Please retype all of the records below word for word, leaving out any pictures.

..............................

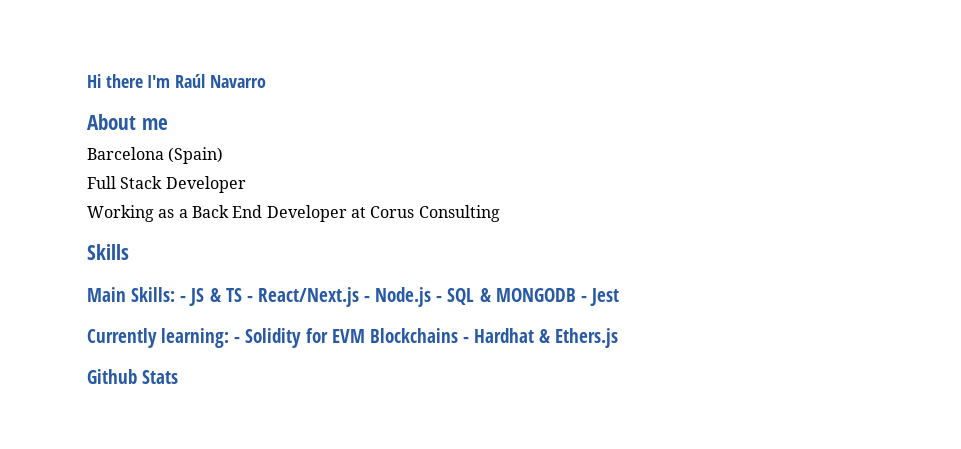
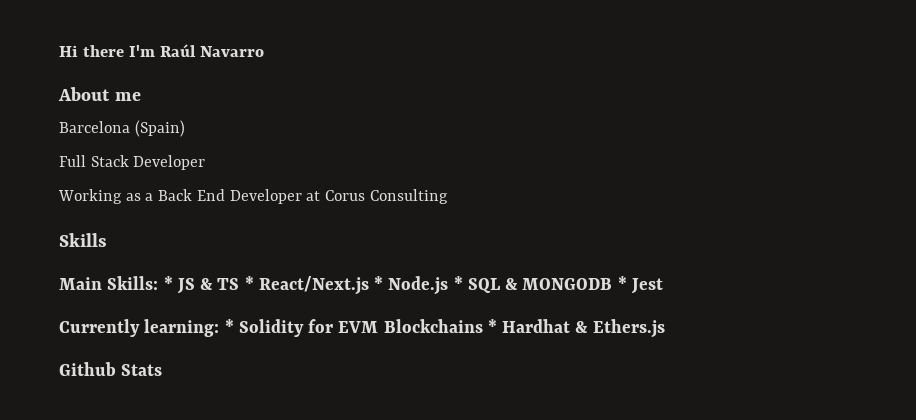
- Main Skills: - JS & TS - React/Next.js - Node.js - SQL & MONGODB - Jest
+ Main Skills: * JS & TS * React/Next.js * Node.js * SQL & MONGODB * Jest
- Currently learning: - Solidity for EVM Blockchains - Hardhat & Ethers.js
+ Currently learning: * Solidity for EVM Blockchains * Hardhat & Ethers.js

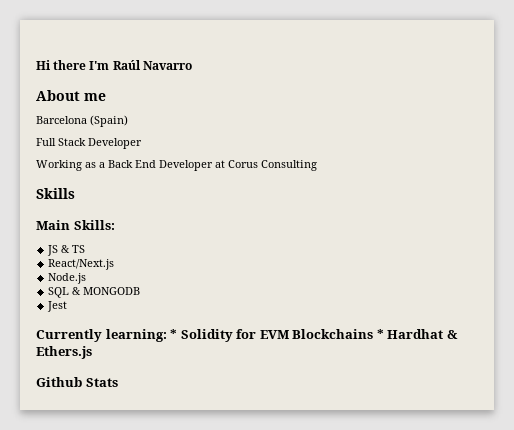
- Main Skills: * JS & TS * React/Next.js * Node.js * SQL & MONGODB * Jest
+ Main Skills:
+ JS & TS
+ React/Next.js
+ Node.js
+ SQL & MONGODB
+ Jest

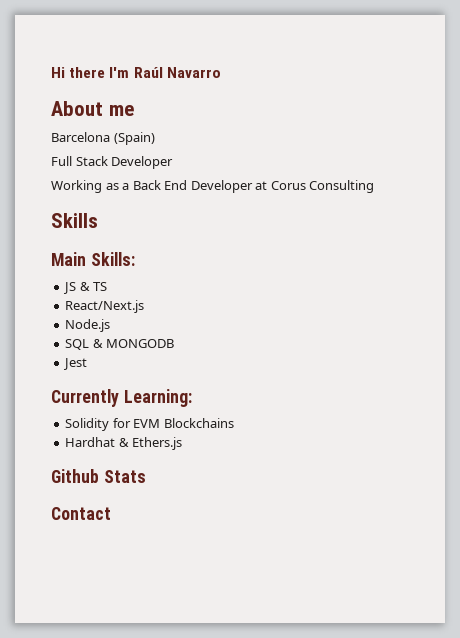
- Currently learning: * Solidity for EVM Blockchains * Hardhat & Ethers.js
+ Currently Learning:
+ Solidity for EVM Blockchains
+ Hardhat & Ethers.js
+ Contact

..............................

◆ **SOLUTION BELOW**:
- Main Skills: - JS & TS - React/Next.js - Node.js - SQL & MONGODB - Jest
+ Main Skills: * JS & TS * React/Next.js * Node.js * SQL & MONGODB * Jest
- Currently learning: - Solidity for EVM Blockchains - Hardhat & Ethers.js
+ Currently learning: * Solidity for EVM Blockchains * Hardhat & Ethers.js

- Main Skills: * JS & TS * React/Next.js * Node.js * SQL & MONGODB * Jest
+ Main Skills:
+ JS & TS
+ React/Next.js
+ Node.js
+ SQL & MONGODB
+ Jest

- Currently learning: * Solidity for EVM Blockchains * Hardhat & Ethers.js
+ Currently Learning:
+ Solidity for EVM Blockchains
+ Hardhat & Ethers.js
+ Contact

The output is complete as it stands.